(Content revision data)
::::::::

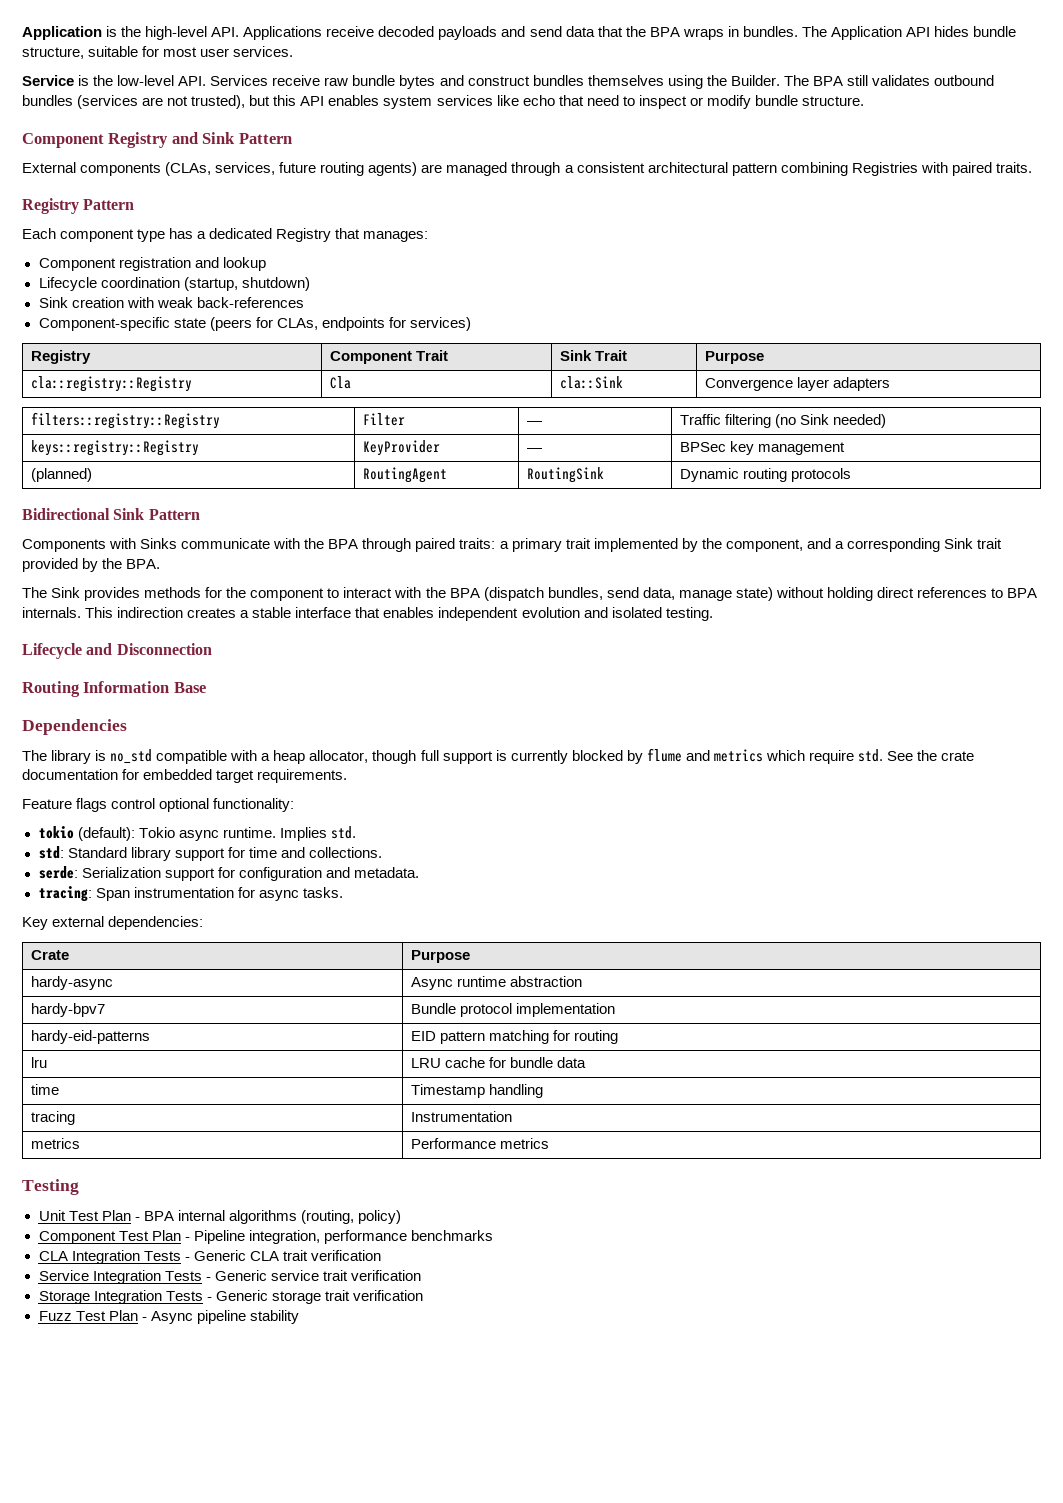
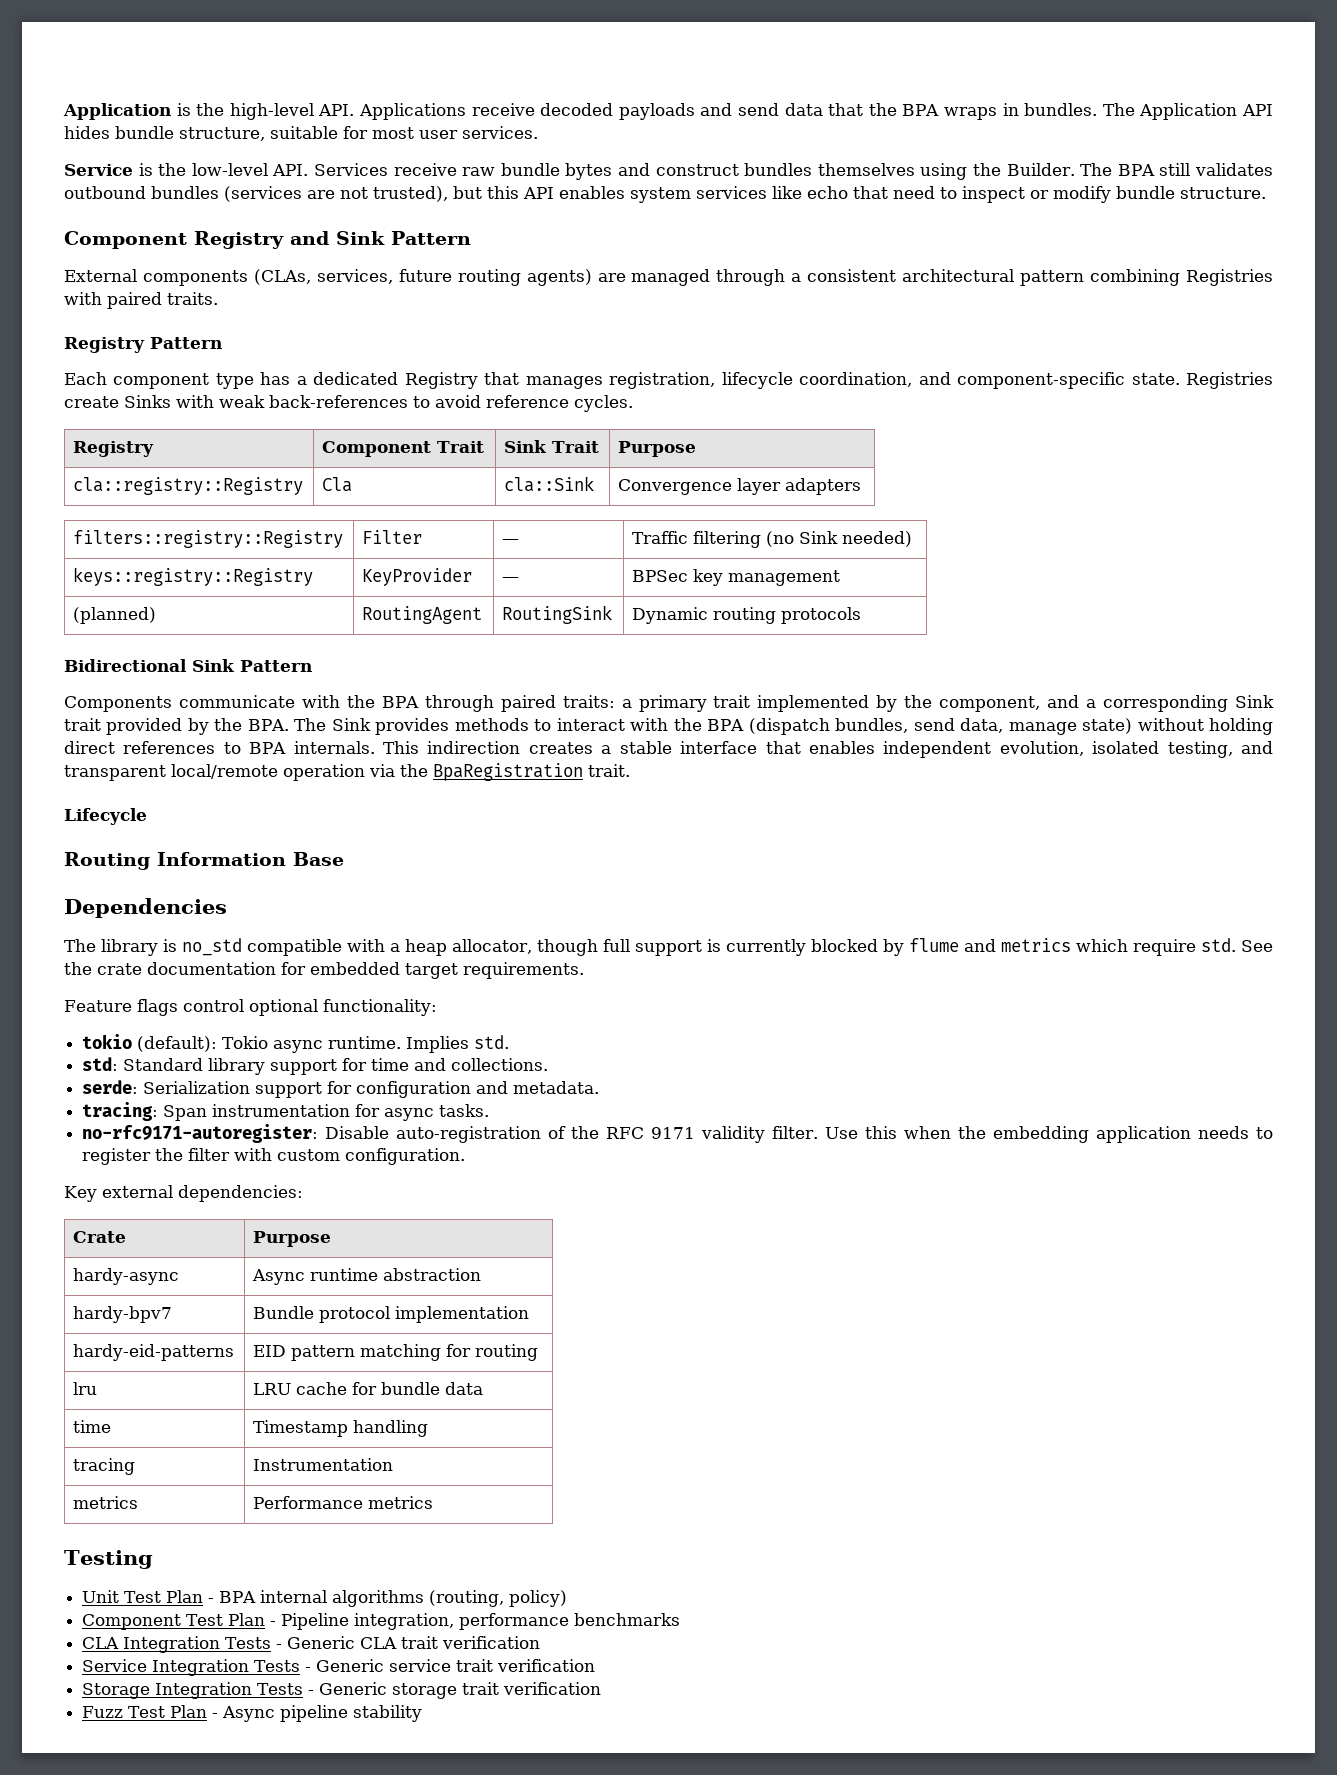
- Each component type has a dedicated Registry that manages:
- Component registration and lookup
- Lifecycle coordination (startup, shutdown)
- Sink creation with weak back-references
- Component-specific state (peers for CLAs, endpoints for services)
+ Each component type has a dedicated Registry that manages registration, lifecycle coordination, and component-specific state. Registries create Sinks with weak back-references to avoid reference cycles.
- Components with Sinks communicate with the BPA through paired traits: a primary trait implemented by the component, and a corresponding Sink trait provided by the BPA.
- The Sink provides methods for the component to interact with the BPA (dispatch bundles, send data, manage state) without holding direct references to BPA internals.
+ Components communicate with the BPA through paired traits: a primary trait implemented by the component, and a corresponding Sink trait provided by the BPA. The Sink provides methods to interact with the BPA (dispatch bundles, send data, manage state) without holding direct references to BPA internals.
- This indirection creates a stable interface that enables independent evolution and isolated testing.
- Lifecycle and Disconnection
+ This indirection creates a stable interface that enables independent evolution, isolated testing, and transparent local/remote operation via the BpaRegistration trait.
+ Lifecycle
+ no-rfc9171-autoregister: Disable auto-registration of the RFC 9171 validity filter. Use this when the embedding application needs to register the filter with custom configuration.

::::::::

What is required = Lines holding the word "provided" should be copied from the entries above.

Answer space =
- Components with Sinks communicate with the BPA through paired traits: a primary trait implemented by the component, and a corresponding Sink trait provided by the BPA.
+ Components communicate with the BPA through paired traits: a primary trait implemented by the component, and a corresponding Sink trait provided by the BPA. The Sink provides methods to interact with the BPA (dispatch bundles, send data, manage state) without holding direct references to BPA internals.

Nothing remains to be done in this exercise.